There's no denying that Bentaleb appreciates what Tottenham Hotspur did for him, but it's also clear how excited he is about the kind of player he is becoming at Schalke.
"The first time I got on the pitch was against Frankfurt and the coach said to me, because we were losing, 'go and score.' And since then, my attitude on the pitch is different to when I was playing in England because of the expectation on me. In England they know me as a defensive player. They don't know I can score or assist. But over here, the German people probably didn't know about me. And when I came here, I had to make a new impression and the impression I made is that I can create something offensively. It's not the Nabil Bentaleb that is a good tackler, good passer of the ball, protects the defense. It's Nabil that can be creative so from the beginning it's all different from England. But at the same time it's similar. It's weird."
Box-to-box at the core
Between the lines, it feels like Bentaleb is talking about a similar football life but a different football development. They say change is good, and the shrewd nature of his football brain certainly seems to support that.

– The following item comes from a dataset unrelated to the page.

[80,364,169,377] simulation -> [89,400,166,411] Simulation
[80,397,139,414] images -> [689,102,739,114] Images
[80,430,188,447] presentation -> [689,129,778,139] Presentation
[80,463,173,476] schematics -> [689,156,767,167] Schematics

"We're in 2017. Now, to be a good midfielder you have to combine both. Since the beginning, they say I'm a box-to-box player. In Tottenham, I was the box-to-box but more defensive. Here, I'm the box-to-box but more offensive. It's just about what the coach wants and what type of game we're playing," Bentaleb says so matter-of-factly that it seems as simple as his words suggest. Watching his movement at training later on that afternoon reveals why it is easy for the midfielder. His feet are quick, his agility is underrated and his finishing has clearly been unleashed.

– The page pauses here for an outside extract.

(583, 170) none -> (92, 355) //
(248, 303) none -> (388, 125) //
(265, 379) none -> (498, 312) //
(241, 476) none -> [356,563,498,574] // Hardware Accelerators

Perhaps for Tottenham, he's the one that got away. For the Premier League it's further confirmation that you can't have them all. Bentaleb, though, just wanted to play, and to be trusted.
"To be honest, I was not really thinking when I left England, is it a positive or a negative thing? I was looking at: I'm going to get game time. As long as I'm in a great team and I have some people that believe in me at the club I would be confident I will perform. That's the state of mind I was in when I joined Schalke," Bentaleb says.
On derby day
His frame of mind against Dortmund will no doubt be somewhat different, especially given his previous derby experience at Tottenham against Arsenal. "It's quite similar. The rivalry is always there."

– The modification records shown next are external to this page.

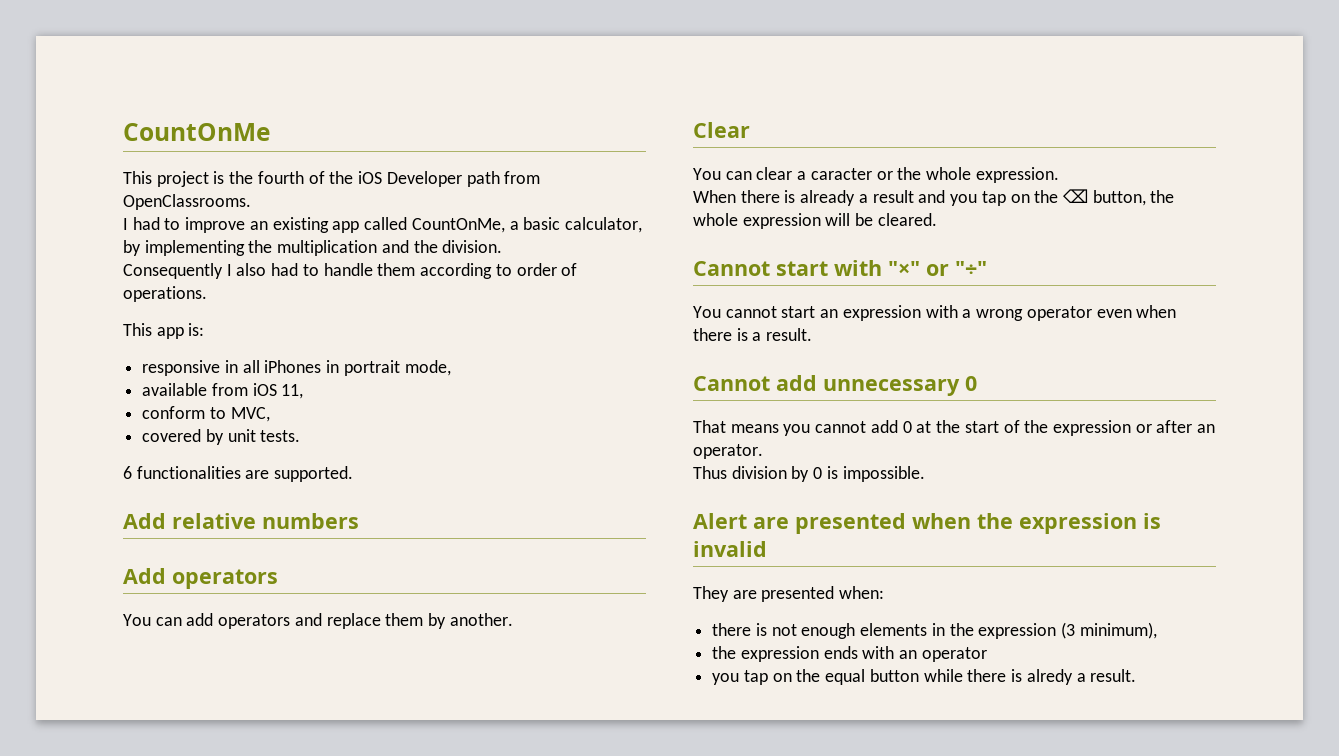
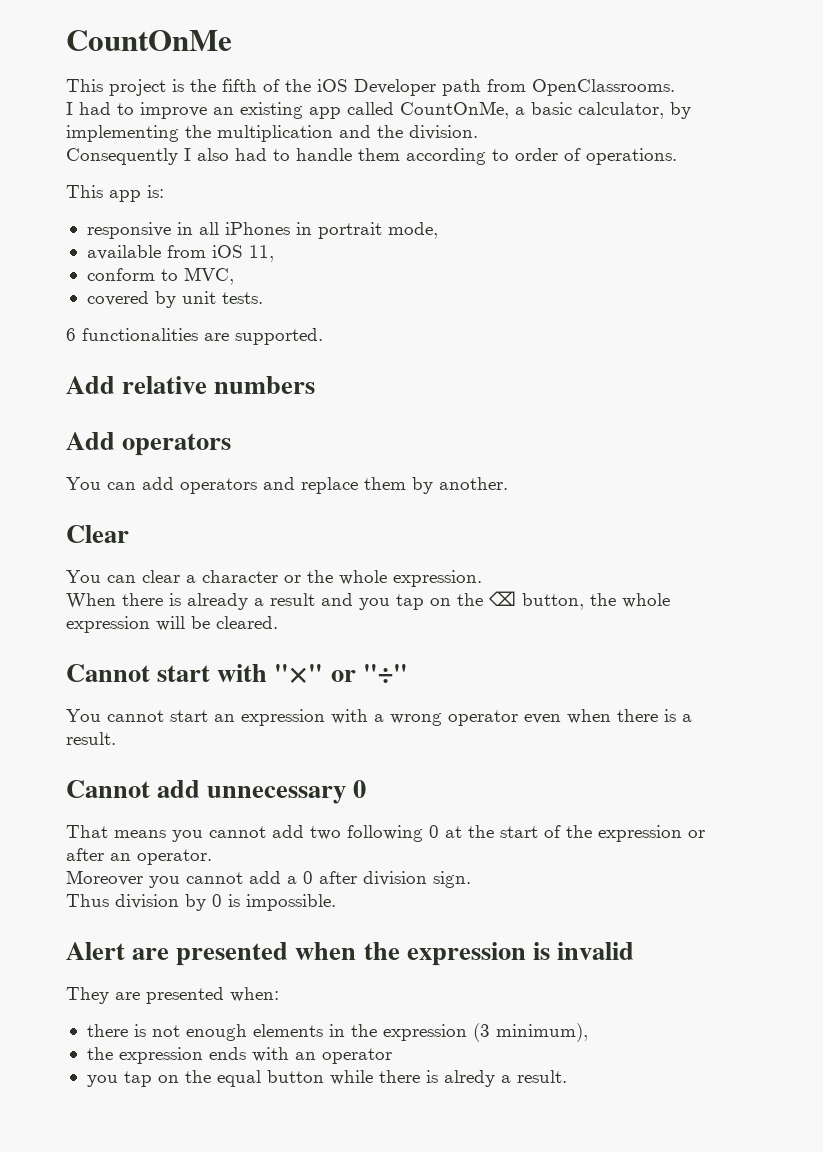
[257,171,304,184] fourth -> [222,79,257,92] fifth
[810,168,872,180] caracter -> [202,570,278,583] character
(898, 426) none -> [310,825,423,842] two following
(763, 451) none -> [66,870,471,888] // Moreover you cannot add a 0 after division sign.

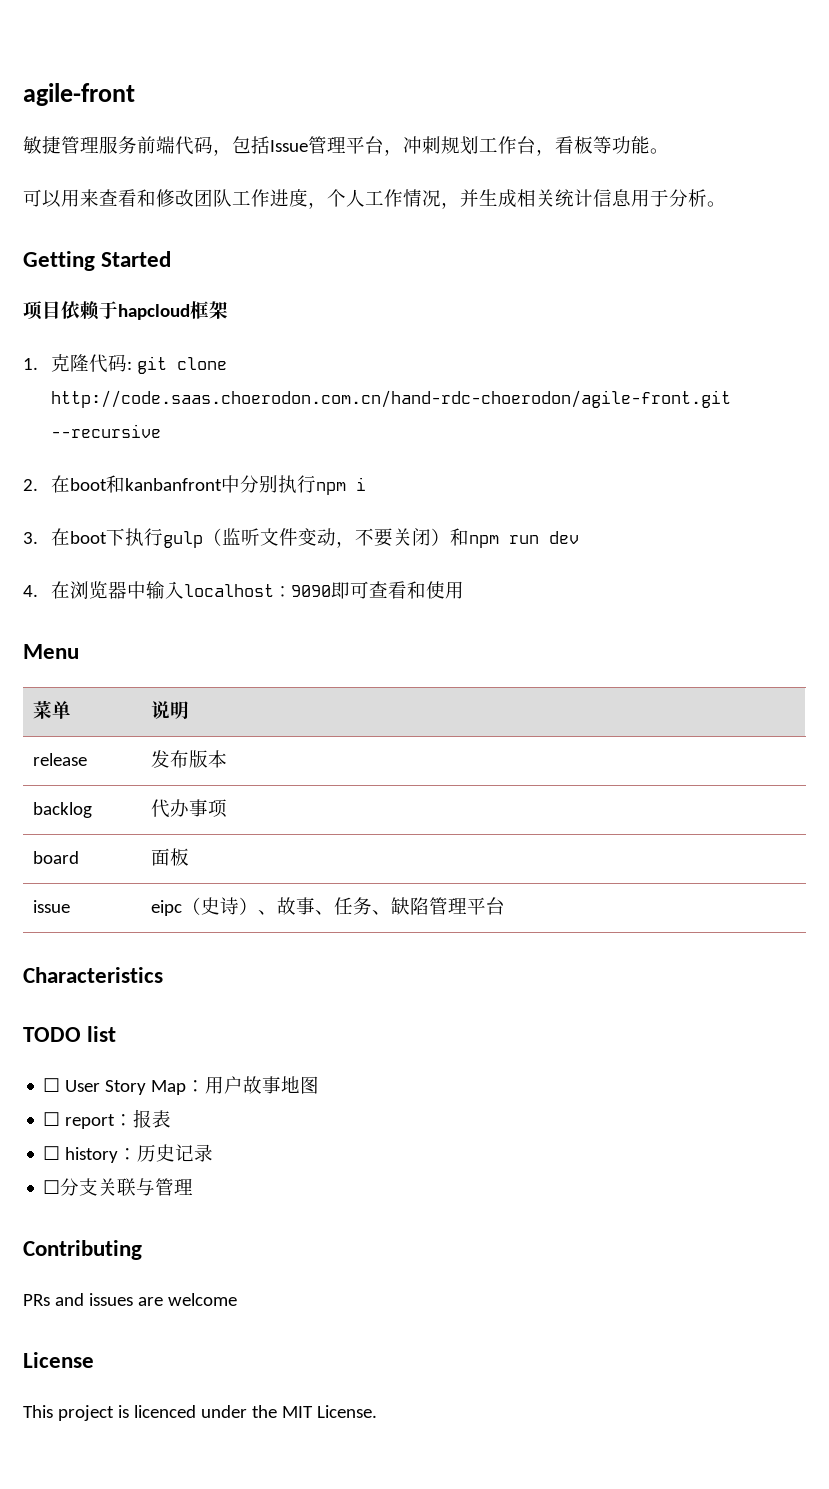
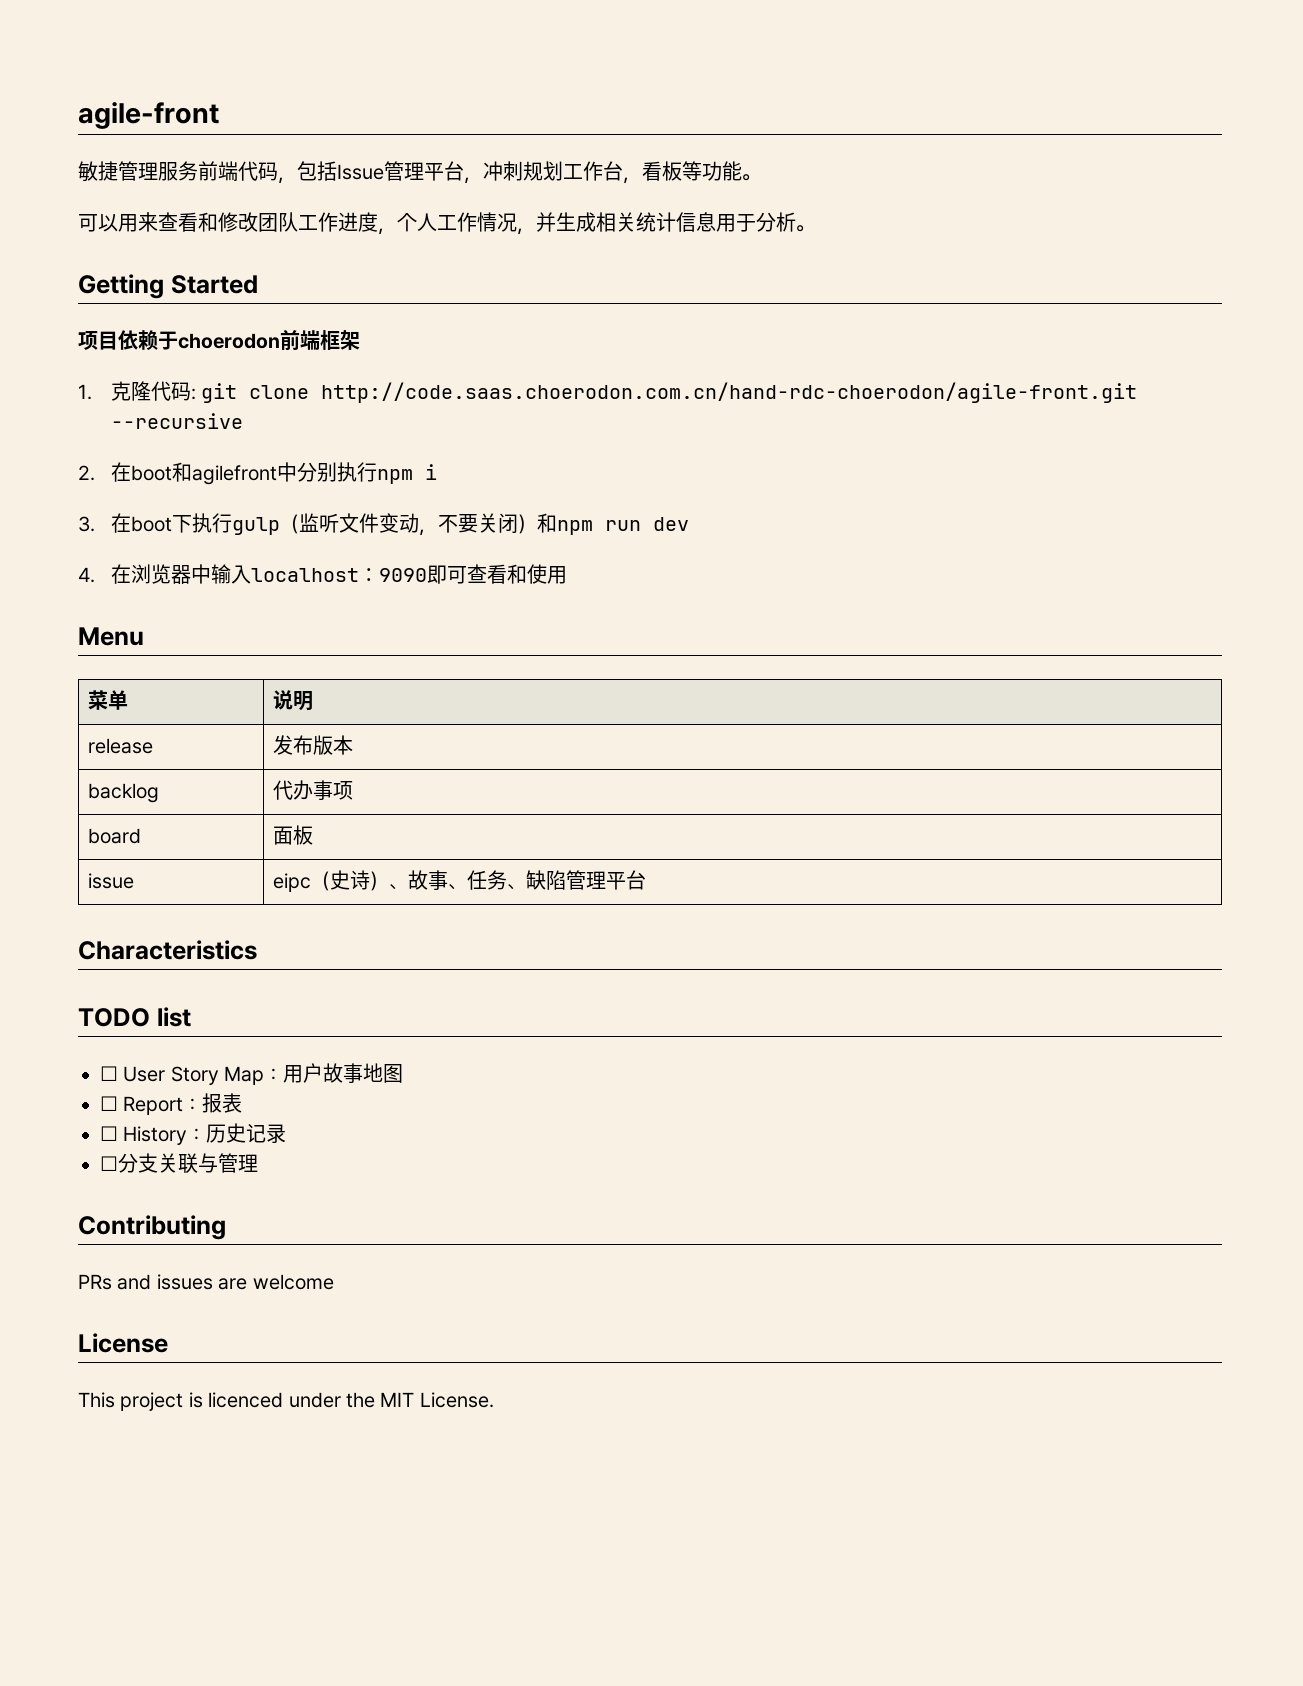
[118,304,190,320] hapcloud -> [178,330,320,351] choerodon前端
[124,478,222,491] kanbanfront -> [191,465,277,485] agilefront
[65,1114,116,1129] report -> [123,1096,184,1115] Report
[65,1147,119,1163] history -> [123,1126,188,1145] History

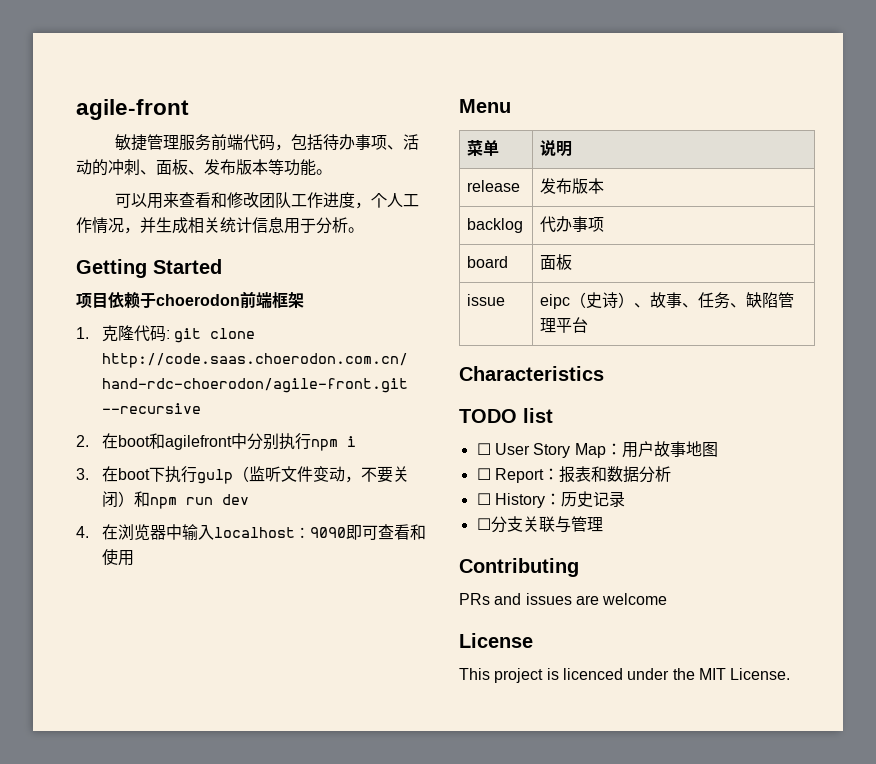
[337,161,682,184] Issue管理平台，冲刺规划工作台，看板 -> [323,134,420,151] [76,159,268,176] 待办事项、活动的冲刺、面板、发布版本
(243, 1103) none -> [590,466,671,483] 和数据分析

Bentaleb was blown away by the thousands of fans who visited Schalke's training ahead of the last derby game, and admitted he was curious to see how good Germany's support was having only seen it from afar.
"The Bundesliga surprised me this season. I see a lot of young players, teams who try to play football. It's difficult every week. You have a lot of young prospects coming through the academy. It surprised me in a positive way," Bentaleb says, who adds that the league is among the most entertaining along with England and Spain's top flights.
After a modern, clasping handshake more suited to a teammate, Bentaleb disappears behind the walls of the Schalke museum, walls that are scattered with famous faces of years gone by. If Schalke have already given Bentaleb the opportunity to be the player he always knew he could be, it's exciting to think where the 22-year-old might be in three years time. Perhaps by then, Schalke won't be too far off realizing their own potential.